Exercise data START

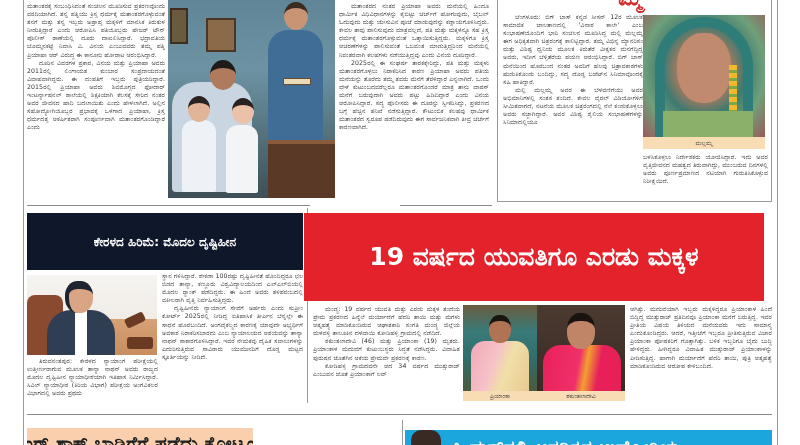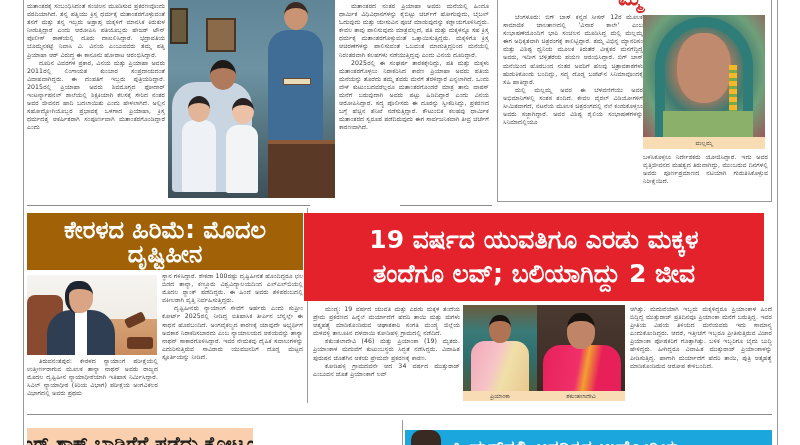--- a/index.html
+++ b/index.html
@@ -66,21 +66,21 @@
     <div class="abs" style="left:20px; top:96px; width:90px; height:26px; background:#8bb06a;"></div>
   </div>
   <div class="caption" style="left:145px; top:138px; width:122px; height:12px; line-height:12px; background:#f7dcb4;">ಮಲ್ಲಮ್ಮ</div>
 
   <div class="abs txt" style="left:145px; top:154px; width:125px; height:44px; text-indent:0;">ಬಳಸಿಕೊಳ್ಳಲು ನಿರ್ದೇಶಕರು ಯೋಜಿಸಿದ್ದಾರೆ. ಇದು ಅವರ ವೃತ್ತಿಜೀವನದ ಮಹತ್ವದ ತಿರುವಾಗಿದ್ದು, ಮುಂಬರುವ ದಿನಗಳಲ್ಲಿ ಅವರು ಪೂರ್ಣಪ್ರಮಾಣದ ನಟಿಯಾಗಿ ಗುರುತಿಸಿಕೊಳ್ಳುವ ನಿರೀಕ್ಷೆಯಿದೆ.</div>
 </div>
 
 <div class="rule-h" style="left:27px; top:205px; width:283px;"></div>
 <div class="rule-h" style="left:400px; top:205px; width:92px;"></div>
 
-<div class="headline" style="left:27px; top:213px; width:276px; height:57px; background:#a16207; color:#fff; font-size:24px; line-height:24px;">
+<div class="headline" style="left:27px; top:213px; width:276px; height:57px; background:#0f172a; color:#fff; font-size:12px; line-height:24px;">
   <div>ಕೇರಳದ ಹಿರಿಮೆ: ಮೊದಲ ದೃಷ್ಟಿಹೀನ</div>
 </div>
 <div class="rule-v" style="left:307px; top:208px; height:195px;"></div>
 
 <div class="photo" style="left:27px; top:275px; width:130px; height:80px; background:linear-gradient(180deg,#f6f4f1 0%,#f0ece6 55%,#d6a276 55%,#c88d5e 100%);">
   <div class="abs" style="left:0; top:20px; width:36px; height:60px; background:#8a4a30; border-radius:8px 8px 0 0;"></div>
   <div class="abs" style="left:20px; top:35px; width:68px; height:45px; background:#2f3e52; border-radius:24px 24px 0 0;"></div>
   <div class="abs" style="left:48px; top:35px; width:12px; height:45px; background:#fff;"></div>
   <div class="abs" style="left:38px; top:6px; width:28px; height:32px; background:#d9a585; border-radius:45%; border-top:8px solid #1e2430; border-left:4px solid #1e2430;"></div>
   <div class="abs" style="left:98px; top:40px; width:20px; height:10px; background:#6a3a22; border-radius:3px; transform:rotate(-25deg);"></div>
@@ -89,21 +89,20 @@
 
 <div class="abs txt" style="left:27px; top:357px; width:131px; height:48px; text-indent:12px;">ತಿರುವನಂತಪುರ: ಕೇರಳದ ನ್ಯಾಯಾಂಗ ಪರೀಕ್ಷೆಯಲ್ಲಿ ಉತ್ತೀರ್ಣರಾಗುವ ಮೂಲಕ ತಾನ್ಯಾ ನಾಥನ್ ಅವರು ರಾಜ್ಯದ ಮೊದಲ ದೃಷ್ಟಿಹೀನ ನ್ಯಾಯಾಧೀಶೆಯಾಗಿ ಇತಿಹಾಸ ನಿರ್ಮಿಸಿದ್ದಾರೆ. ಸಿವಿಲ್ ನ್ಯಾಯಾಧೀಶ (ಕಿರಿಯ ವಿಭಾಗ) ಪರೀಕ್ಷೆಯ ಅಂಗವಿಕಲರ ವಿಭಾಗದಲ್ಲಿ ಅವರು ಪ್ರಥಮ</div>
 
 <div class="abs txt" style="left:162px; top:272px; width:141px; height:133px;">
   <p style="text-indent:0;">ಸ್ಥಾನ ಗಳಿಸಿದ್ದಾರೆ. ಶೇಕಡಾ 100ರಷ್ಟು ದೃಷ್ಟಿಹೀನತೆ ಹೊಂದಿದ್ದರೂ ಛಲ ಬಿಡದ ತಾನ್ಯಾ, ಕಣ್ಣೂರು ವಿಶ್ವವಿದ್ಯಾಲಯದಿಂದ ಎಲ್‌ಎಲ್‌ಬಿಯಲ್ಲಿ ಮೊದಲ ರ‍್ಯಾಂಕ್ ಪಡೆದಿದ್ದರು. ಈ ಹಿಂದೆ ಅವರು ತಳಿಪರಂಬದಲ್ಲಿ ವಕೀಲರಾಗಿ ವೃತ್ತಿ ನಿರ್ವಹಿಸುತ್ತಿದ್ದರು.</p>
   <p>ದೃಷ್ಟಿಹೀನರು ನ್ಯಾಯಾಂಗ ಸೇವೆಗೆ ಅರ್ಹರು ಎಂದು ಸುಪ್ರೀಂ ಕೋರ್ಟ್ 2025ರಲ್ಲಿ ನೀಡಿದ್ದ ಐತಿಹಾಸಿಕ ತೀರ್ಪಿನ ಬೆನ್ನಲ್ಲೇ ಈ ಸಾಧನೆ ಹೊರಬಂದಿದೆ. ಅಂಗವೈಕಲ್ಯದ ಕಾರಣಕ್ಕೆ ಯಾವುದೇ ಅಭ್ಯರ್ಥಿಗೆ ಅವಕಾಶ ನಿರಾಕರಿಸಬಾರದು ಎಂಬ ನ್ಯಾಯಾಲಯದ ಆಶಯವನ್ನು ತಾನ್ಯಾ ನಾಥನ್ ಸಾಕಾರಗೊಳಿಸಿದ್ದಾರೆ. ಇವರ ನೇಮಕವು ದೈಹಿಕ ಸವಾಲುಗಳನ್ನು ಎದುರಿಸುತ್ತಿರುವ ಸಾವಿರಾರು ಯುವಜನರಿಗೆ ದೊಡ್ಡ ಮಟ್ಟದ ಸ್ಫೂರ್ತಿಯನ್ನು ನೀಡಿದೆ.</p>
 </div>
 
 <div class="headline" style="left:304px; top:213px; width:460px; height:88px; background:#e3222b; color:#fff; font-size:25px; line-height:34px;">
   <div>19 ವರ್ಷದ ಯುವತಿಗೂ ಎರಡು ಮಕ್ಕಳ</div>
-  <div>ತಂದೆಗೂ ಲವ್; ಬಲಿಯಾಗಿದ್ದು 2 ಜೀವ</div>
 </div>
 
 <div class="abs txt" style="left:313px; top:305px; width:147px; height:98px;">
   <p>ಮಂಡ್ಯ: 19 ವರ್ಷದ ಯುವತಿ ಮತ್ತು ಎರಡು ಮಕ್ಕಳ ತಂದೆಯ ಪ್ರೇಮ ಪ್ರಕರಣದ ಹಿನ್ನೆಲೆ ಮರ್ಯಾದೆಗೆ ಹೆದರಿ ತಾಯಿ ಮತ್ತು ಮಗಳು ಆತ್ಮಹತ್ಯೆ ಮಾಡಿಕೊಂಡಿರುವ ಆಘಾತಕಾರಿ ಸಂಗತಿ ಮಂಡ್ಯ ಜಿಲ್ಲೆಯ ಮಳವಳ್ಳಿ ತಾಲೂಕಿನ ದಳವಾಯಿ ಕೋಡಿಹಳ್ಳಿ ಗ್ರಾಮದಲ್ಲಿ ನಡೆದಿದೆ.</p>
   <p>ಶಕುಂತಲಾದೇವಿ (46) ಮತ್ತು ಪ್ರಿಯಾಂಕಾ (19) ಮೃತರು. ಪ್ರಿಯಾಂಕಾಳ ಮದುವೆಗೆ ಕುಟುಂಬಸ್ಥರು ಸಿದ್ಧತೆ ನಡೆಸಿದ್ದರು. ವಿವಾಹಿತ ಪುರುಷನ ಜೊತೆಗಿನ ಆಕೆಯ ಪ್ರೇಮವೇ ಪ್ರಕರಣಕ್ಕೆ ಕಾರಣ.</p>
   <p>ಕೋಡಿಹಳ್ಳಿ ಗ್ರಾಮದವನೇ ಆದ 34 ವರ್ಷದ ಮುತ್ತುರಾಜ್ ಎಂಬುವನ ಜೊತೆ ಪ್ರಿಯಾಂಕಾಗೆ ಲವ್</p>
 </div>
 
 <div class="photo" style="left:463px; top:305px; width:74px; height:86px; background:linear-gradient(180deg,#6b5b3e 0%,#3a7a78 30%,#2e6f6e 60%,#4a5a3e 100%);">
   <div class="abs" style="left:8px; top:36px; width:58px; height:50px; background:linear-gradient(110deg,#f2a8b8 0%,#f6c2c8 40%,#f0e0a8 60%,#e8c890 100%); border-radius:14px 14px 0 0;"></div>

Exercise data END
Exercise data START

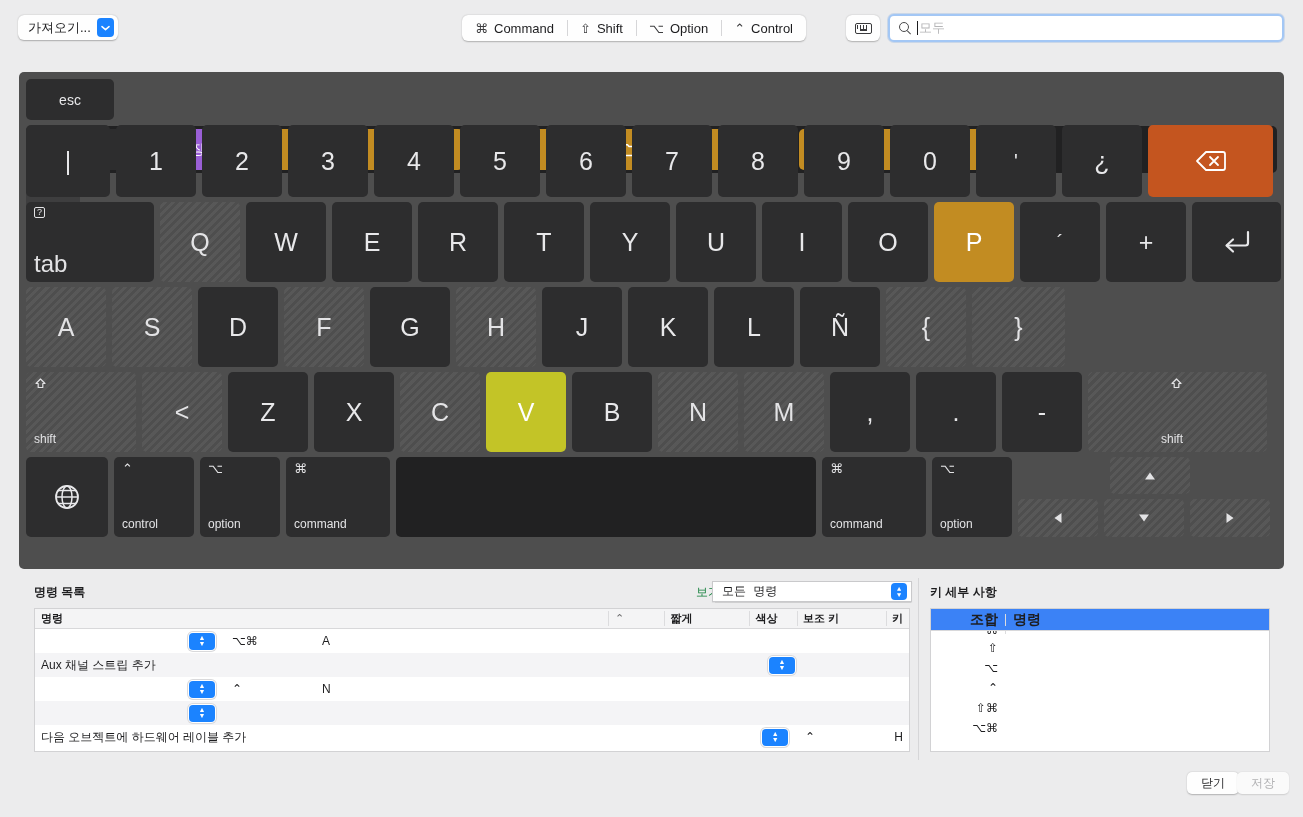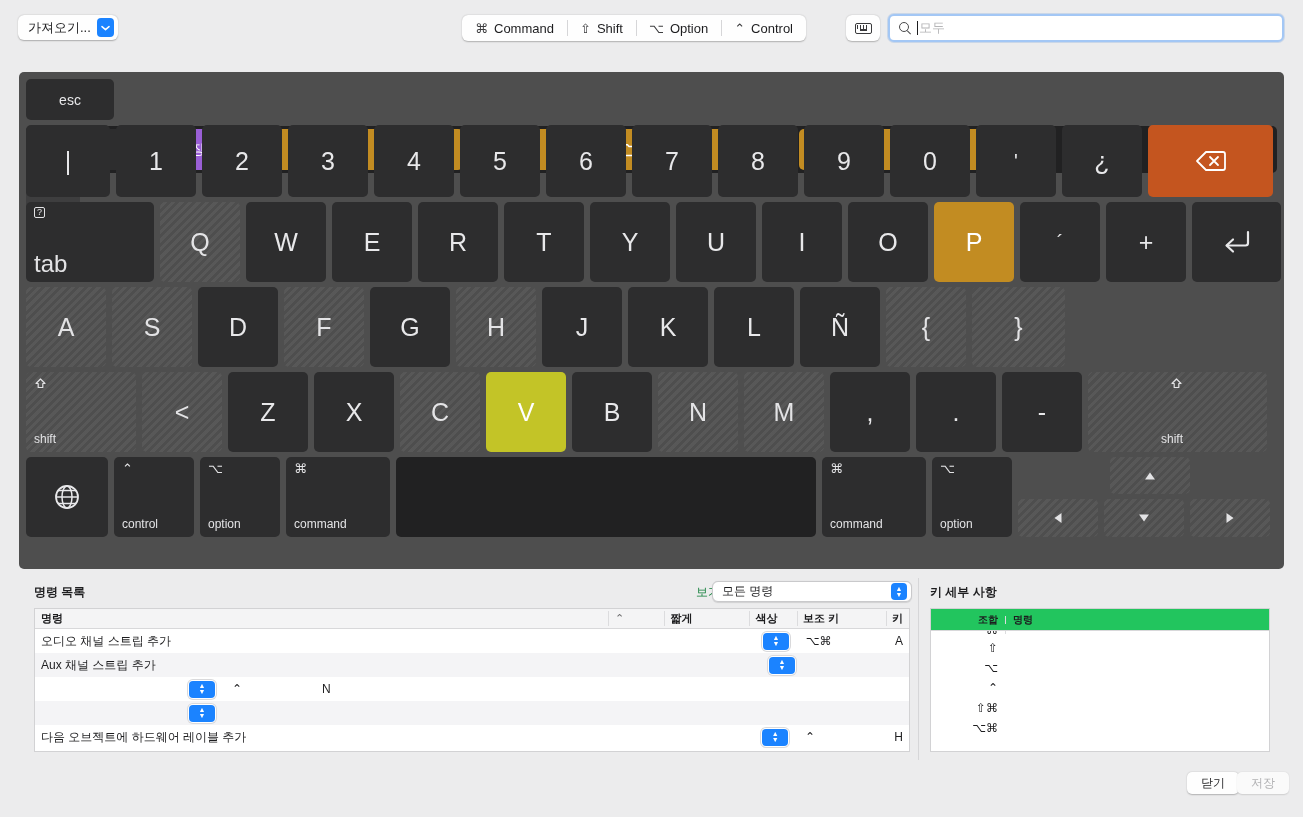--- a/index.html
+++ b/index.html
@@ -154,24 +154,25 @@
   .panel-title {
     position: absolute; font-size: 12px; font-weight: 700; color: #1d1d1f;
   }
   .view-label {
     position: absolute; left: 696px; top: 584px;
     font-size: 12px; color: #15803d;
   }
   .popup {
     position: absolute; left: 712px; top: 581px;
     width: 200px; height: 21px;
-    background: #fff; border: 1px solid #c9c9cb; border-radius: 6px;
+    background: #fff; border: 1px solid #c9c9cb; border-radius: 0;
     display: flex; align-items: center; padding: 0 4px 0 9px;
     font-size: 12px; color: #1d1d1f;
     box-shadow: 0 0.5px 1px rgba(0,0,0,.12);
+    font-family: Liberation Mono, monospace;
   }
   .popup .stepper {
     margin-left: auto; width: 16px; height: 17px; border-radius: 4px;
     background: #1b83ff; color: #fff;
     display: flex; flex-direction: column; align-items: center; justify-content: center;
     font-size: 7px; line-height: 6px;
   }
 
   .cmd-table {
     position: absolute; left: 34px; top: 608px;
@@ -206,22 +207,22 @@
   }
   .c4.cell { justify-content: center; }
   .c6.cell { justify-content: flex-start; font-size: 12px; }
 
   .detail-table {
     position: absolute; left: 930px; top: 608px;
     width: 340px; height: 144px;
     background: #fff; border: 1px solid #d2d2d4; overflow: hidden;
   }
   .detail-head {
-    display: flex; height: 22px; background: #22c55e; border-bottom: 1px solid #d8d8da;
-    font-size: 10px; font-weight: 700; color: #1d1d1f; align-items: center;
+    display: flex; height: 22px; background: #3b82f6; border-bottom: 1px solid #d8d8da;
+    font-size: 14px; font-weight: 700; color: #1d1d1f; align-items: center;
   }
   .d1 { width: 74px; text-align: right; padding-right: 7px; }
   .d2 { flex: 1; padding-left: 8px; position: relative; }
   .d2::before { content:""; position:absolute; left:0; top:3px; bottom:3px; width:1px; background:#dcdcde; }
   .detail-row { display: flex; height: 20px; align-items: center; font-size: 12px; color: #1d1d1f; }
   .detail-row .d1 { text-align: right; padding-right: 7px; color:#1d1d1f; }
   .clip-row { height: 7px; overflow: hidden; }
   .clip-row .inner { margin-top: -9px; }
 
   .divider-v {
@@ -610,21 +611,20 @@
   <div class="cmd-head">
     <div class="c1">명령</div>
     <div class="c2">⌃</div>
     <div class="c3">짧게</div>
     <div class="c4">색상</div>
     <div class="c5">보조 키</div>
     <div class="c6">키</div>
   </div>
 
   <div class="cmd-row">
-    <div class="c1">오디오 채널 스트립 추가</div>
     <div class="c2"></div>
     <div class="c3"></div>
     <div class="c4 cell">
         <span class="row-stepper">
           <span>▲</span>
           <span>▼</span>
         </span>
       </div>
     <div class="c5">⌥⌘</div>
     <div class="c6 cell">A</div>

Exercise data END

Search the records above for "padding" and copy every line that has it.

     display: flex; align-items: center; padding: 0 4px 0 9px;
   .d1 { width: 74px; text-align: right; padding-right: 7px; }
   .d2 { flex: 1; padding-left: 8px; position: relative; }
   .detail-row .d1 { text-align: right; padding-right: 7px; color:#1d1d1f; }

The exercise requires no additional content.